__Problem to work on__: Copy nothing but the lines below running from the line containing "[124,862,373,902] Actor Automapejat" through the line containing "[124,1398,333,1438] Proposta oficial", both end lines included.

__Input material__:
--*--

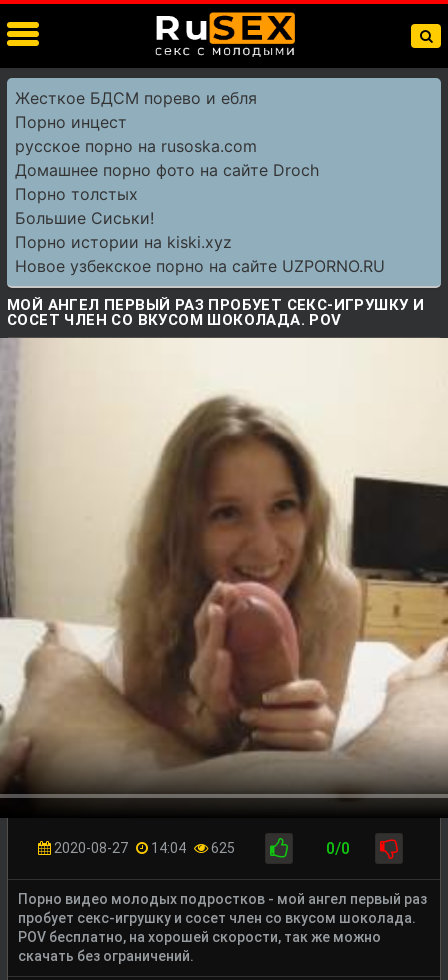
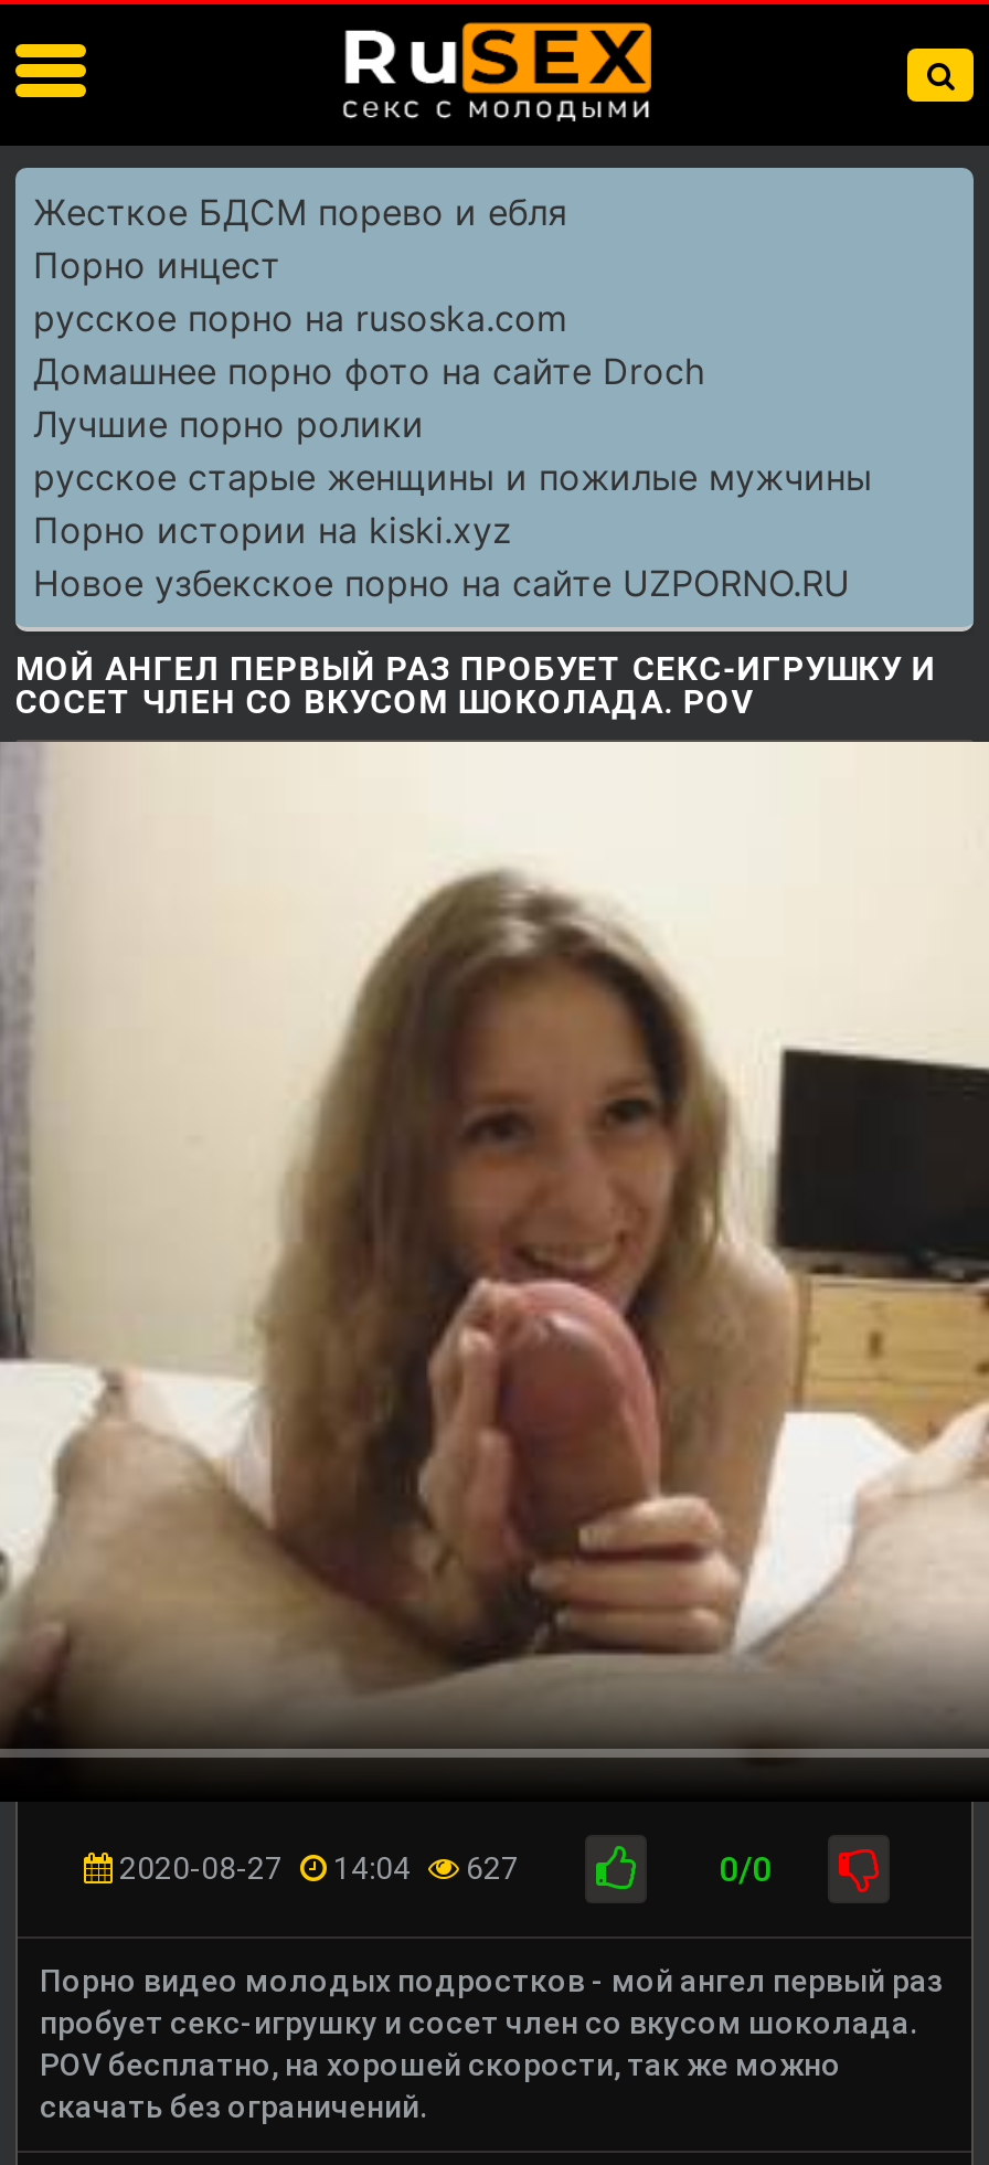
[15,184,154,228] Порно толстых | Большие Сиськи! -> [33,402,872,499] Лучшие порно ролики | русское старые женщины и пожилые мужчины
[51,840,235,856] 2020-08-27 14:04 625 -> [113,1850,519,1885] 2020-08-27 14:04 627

--*--

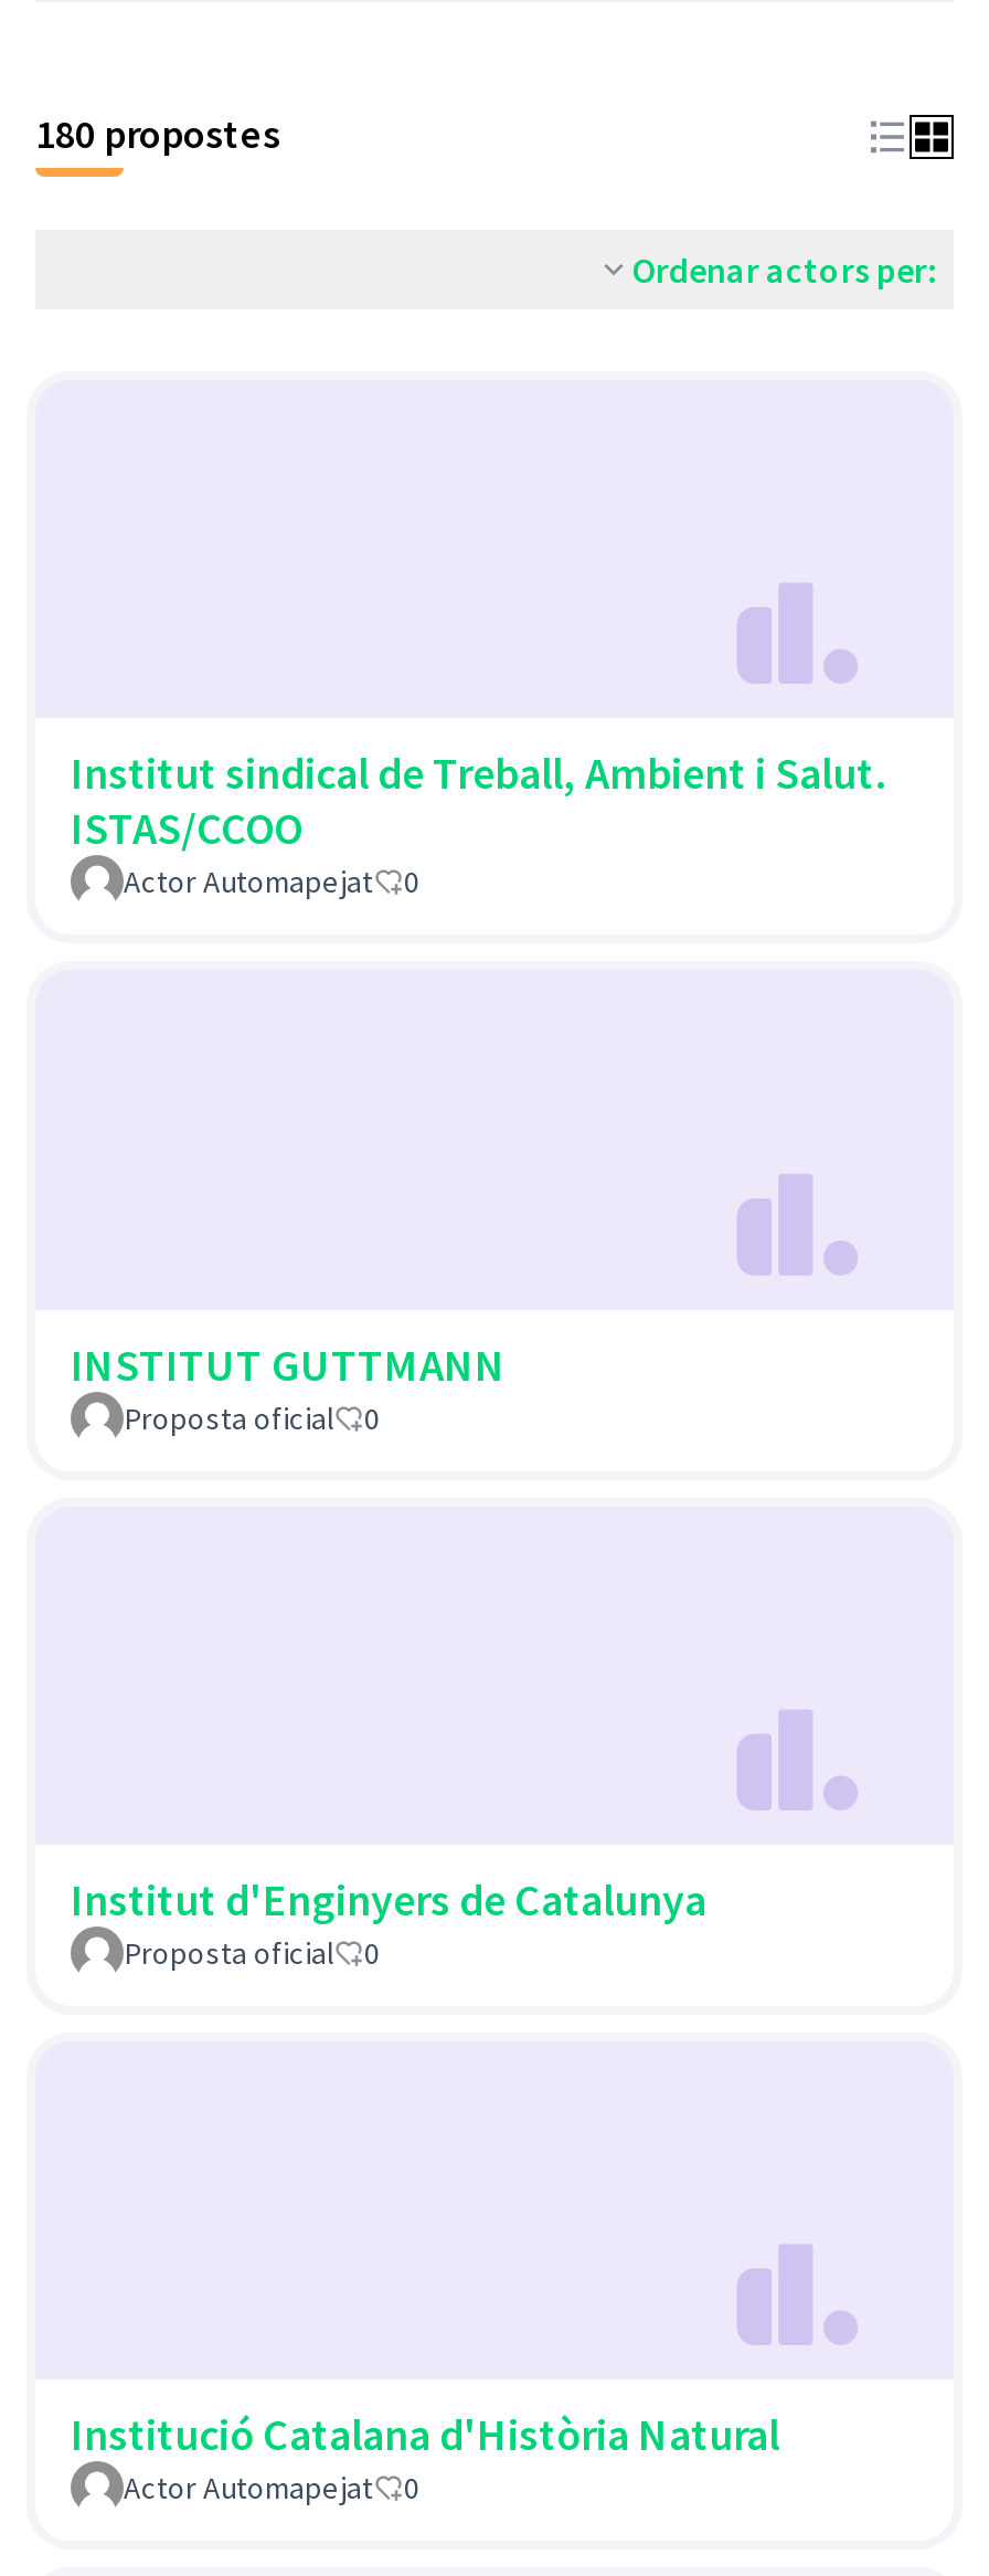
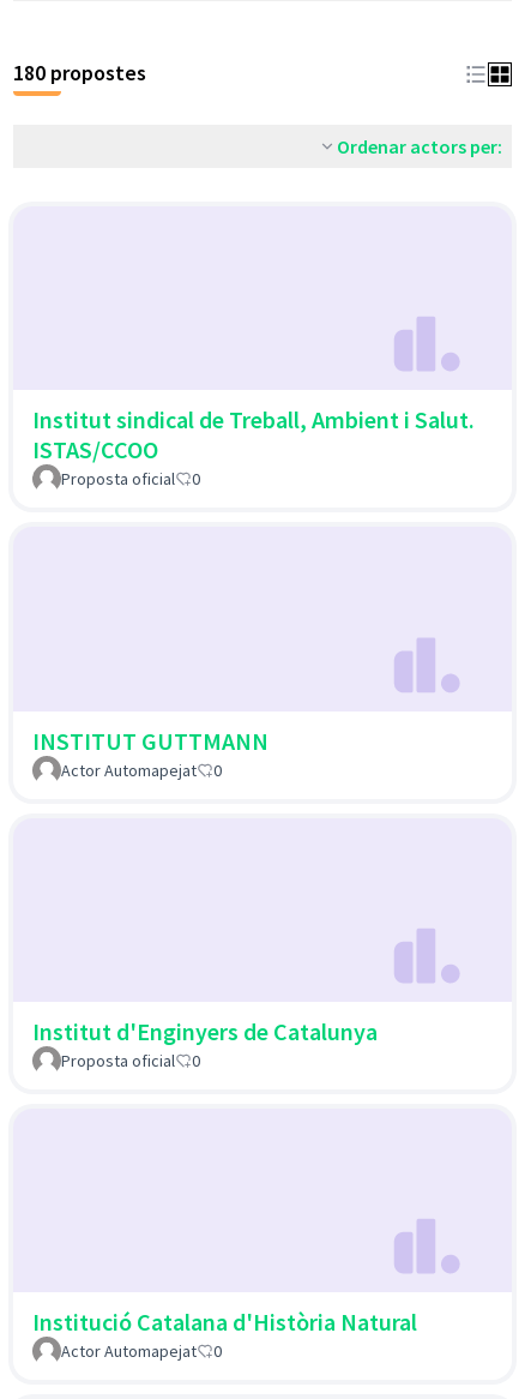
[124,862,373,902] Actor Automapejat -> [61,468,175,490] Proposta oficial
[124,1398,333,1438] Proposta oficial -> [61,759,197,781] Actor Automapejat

--*--

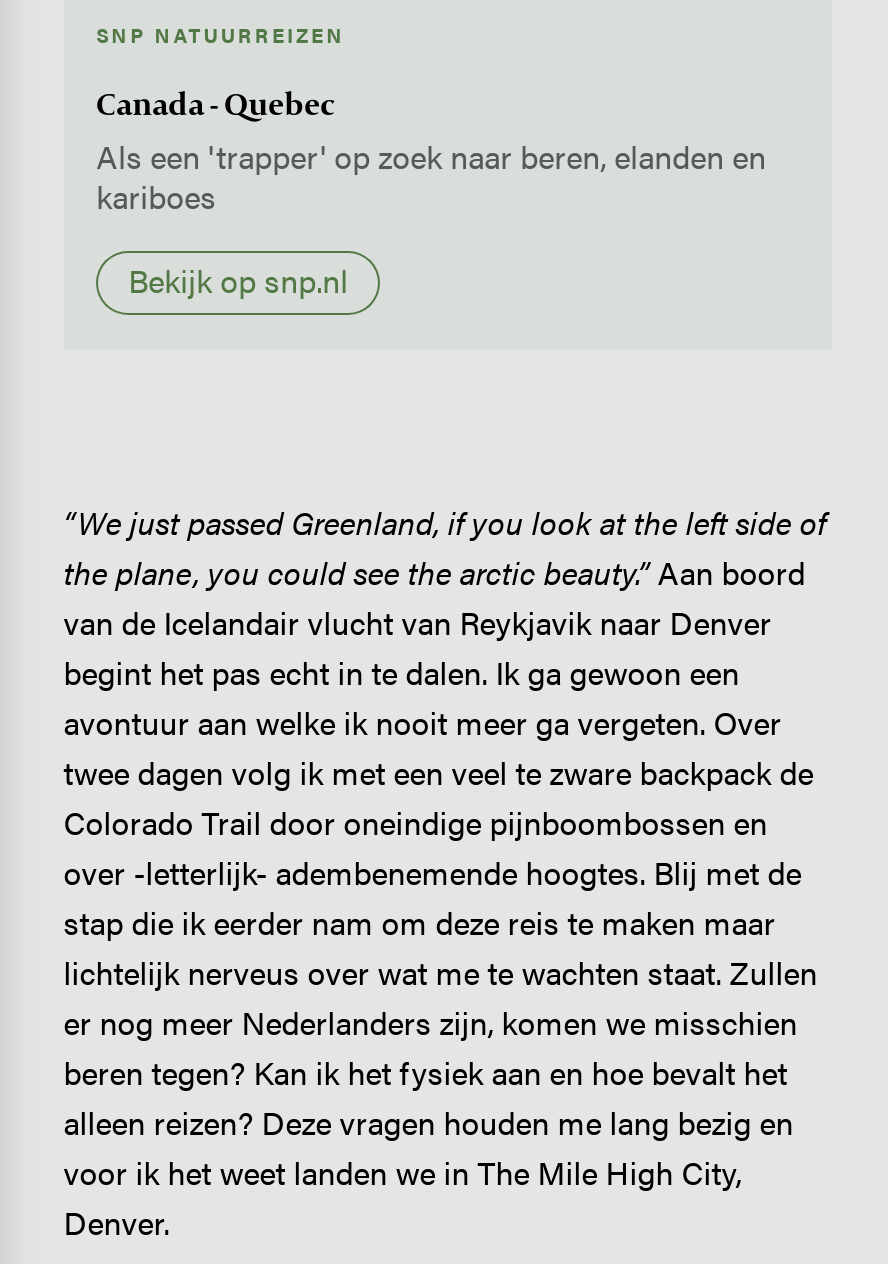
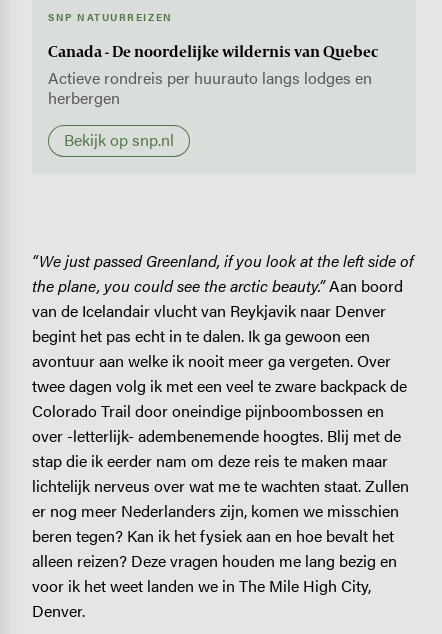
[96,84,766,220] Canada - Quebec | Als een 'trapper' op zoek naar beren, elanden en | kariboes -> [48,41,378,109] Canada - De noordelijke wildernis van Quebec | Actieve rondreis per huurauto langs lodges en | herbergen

--*--

__Output__:
[124,862,373,902] Actor Automapejat -> [61,468,175,490] Proposta oficial
[124,1398,333,1438] Proposta oficial -> [61,759,197,781] Actor Automapejat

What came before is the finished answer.